The Herald first modeled what would happen if it imposed what Boniche calls a “10-foot wall” that would require a ninety-nine-cent monthly subscription for anyone to read anything on the site. The company predicted page views would fall by
91 percent, and total revenue from the site would drop by 76 percent. In other words, new subscription revenue wouldn’t come close to compensating for the ad dollars that would vanish as the audience contracted.

Herald executives mapped out several scenarios in which they could institute a paywall and match the results they were getting with a free site whose income was entirely from advertising. But all of the ideas required substantial leaps of faith.
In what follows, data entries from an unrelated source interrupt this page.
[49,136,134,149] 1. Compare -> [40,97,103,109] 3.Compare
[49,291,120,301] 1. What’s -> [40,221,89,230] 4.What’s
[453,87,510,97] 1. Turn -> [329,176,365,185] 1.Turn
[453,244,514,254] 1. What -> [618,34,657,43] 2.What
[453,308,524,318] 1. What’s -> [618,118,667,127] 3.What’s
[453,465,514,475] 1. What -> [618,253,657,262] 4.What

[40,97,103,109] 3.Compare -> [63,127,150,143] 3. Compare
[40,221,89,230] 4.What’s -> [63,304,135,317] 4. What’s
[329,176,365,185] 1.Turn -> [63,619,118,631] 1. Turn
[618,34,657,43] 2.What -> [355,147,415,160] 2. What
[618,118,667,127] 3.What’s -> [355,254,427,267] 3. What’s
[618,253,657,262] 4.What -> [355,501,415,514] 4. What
One scenario, charging just ninety-nine cents a month for digital access, would require the Herald to attract 335,000 subscribers—about 30 percent more than the combined daily print circulation of the English- and Spanish-language newspapers. Another option: The Herald could make do with only 50,000 digital subscribers, but it would have to charge them nearly $120 a year—almost as much as a Wall Street Journal online subscription. Or, the site could enroll 50,000 subscribers at a more reasonable price (99 cents a month), but the paper would have to get advertisers to pay an impossible six to ten times its current rates for online ads.

Given how remote any of those possibilities seemed, the Herald analysis suggested that the most sensible approach to a paywall would be a hybrid model with 1 percent of users—about 38,000—paying $1.99 a month for unlimited access, and nonsubscribers getting a great deal of access as well. That would preserve the site’s traffic and advertising. But the revenue boost from digital subscriptions would be less than $1 million a year, and that sum, which represents less than 1 percent of the company’s overall revenue, didn’t seem worth the investment in time, marketing, and other costs.
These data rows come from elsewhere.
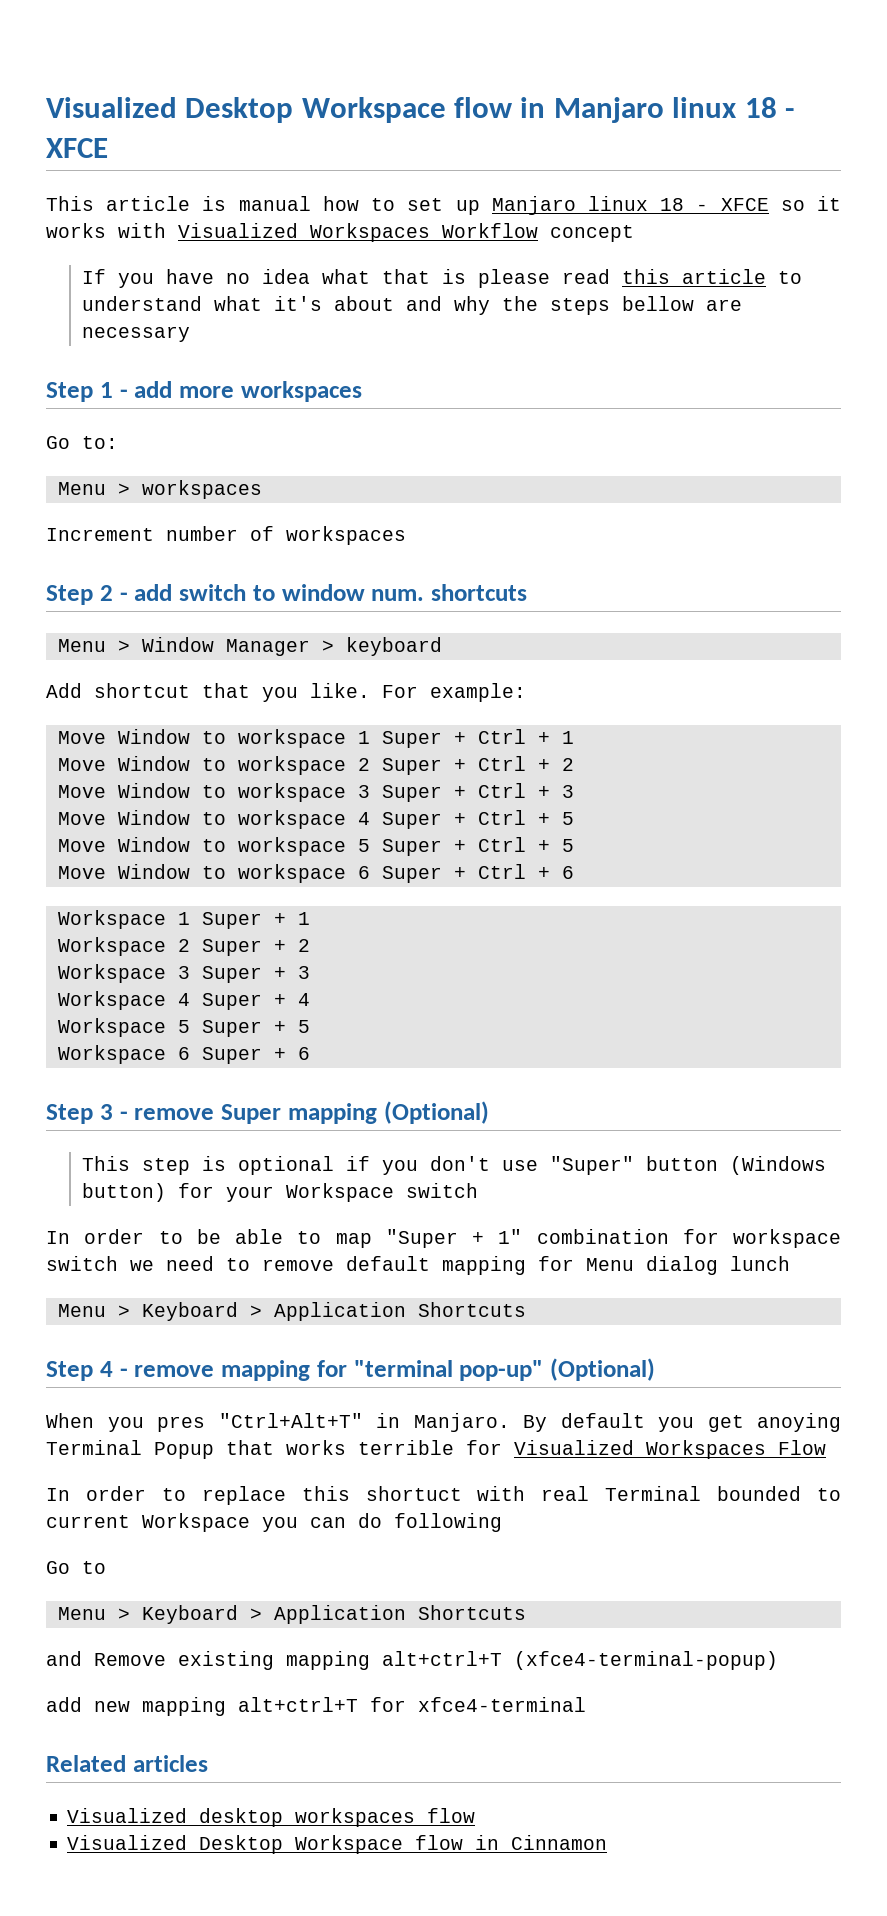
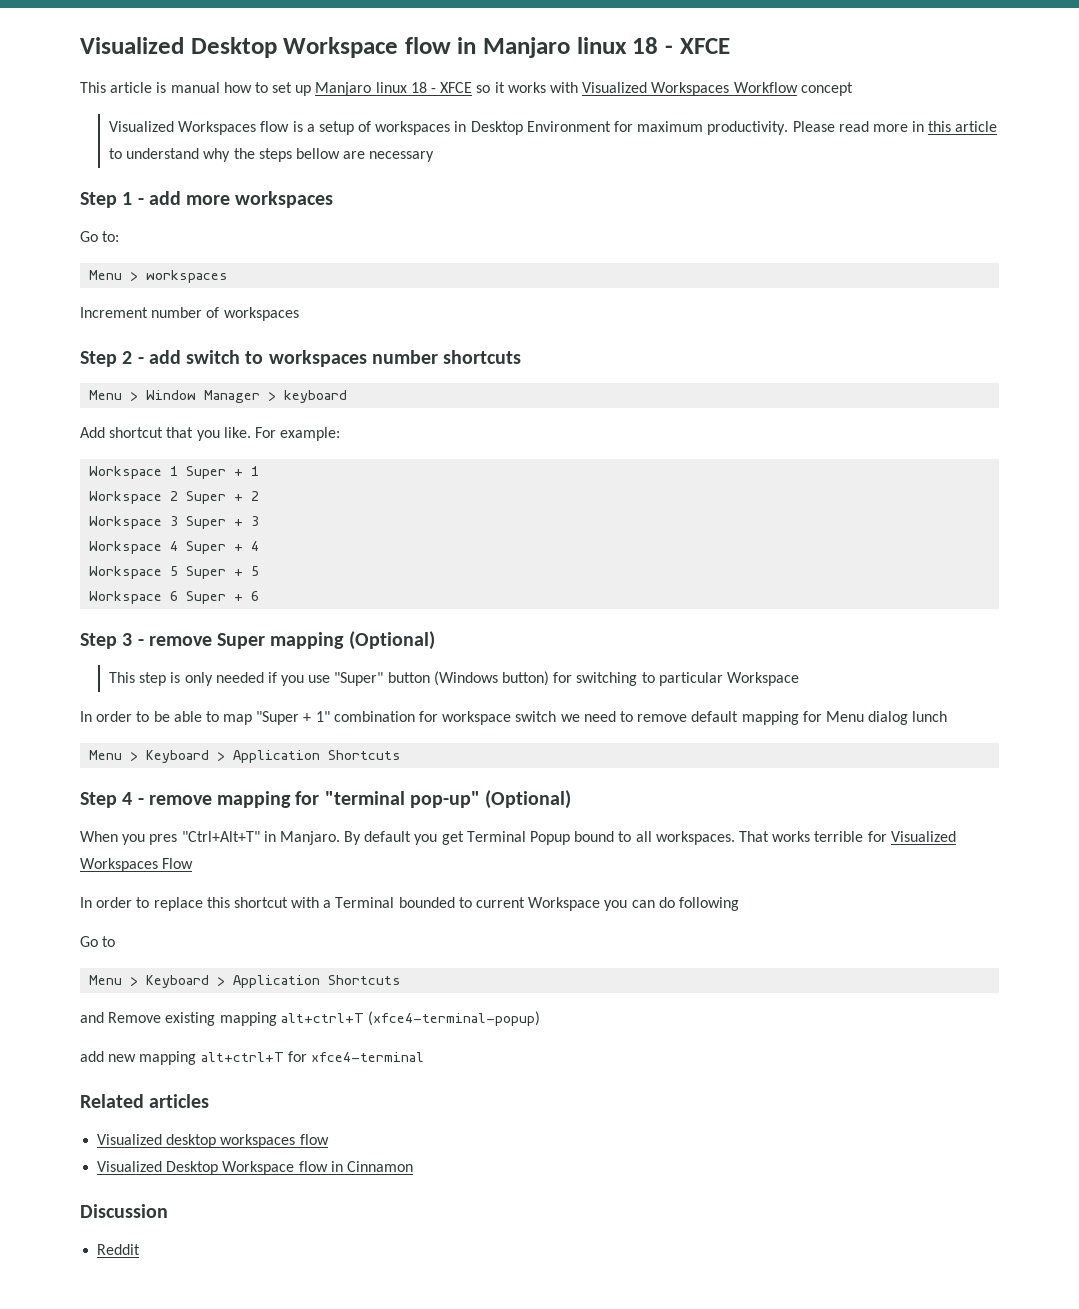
[82,269,803,288] [82,296,443,311] If you have no idea what that is please read this article to understand what it's about and -> [108,121,998,135] [108,148,200,159] Visualized Workspaces flow is a setup of workspaces in Desktop Environment for maximum productivity. Please read more in this article to understand
[281,584,425,601] window num. -> [268,350,438,367] workspaces number
[57,729,574,748] [57,756,574,775] [57,783,574,802] [57,810,574,829] [57,837,574,856] [57,864,574,883] // Move Window to workspace 1 Super + Ctrl + 1 // Move Window to workspace 2 Super + Ctrl + 2 // Move Window to workspace 3 Super + Ctrl + 3 // Move Window to workspace 4 Super + Ctrl + 5 // Move Window to workspace 5 Super + Ctrl + 5 // Move Window to workspace 6 Super + Ctrl + 6 -> (341, 434) none
[238,1156,335,1175] optional -> [184,672,264,686] only needed
[430,1156,491,1171] don't -> (305, 680) none
[226,1183,479,1202] your Workspace switch -> [576,672,799,686] switching to particular Workspace
[757,1413,841,1432] anoying -> (464, 838) none
[226,1440,274,1455] that -> [574,831,769,845] bound to all workspaces. That
[365,1486,590,1501] shortuct with real -> [233,897,332,908] shortcut with a
(608, 1842) none -> [80,1204,168,1218] [97,1244,141,1255] // Discussion // Reddit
One publisher whose digital subscription base has grown substantially is the Financial Times.

The FT started charging for access in 2001 and had a modest number of online subscribers for many years, getting to 126,000 online subscribers in 2009, slightly less than a third of its print subscription base. Subscriptions leapt to 207,000 in 2010, or more than half the number of print subscribers. And digital access isn’t cheap—the FT charges $259 a year for a standard subscription and $389 for premium access to more content deep within the site.

The growth is tied to a change in strategy. Nonsubscribers used to be able to come to FT.com and read ten free stories without registering; after registering, they could get thirty more stories a month before the subscription requirement kicked in. (This is similar to the “metered” approach that was put into effect in 2011 by The New York Times.) The FT toughened its policy in 2007 by preventing nonsubscribers from getting any stories without registration and limiting them to ten stories a month before the paywall rises.

So the wall has become less permeable. But Rob Grimshaw, managing director of FT.com, says there is a more fundamental change at work: Managers “used to approach it as newspaper marketing;” now they realize they “are direct Internet retailers.”

That means using behavioral targeting to determine which of the nearly three million nonpaying, registered users are most likely to subscribe and directing appeals to them. “What topics are people reading? We developed a dynamic model to determine readers’ propensity to subscribe”—one that is constantly shifting, with changes being made “on a daily basis,” Grimshaw says. “We’re spending the same amount on marketing as we used to, but we more than doubled our rate of acquisition.”

The FT has also been aggressive about shutting down “leakage,” as Grimshaw puts it—that is, unauthorized copying of stories. And when it comes to offering free content, “we’re more controlled than WSJ.com,” which offers free access to most of its stories via Google News and many stories at no charge on its home page.

The FT’s approach is a testament to the possibilities of paid content, but it also demonstrates how hard it is even for a premium publisher to extract revenue from digital advertising. When the FT’s parent company, Pearson, reported results in early 2011, it noted that for the FT Group, 55 percent of its revenue comes from “content/subscriptions” while 45 percent comes from advertising. A decade ago, the FT earned 74 percent of its revenue from ads, and only 26 percent from subscriptions.

“The outlook for the ad business online is quite bleak,” says Grimshaw. “There’s just not enough money there.” As a subscription site with a select audience, FT.com can charge higher rates for ads than general-interest sites. “We can create scarcity in a marketplace that has no scarcity,” he says. “In that light, subscriptions and ads are complementary.” But given that FT.com doesn’t use networks to fill up unsold ad space at discount prices, Grimshaw says “I’d be surprised if we sell 50 percent” of the site’s inventory.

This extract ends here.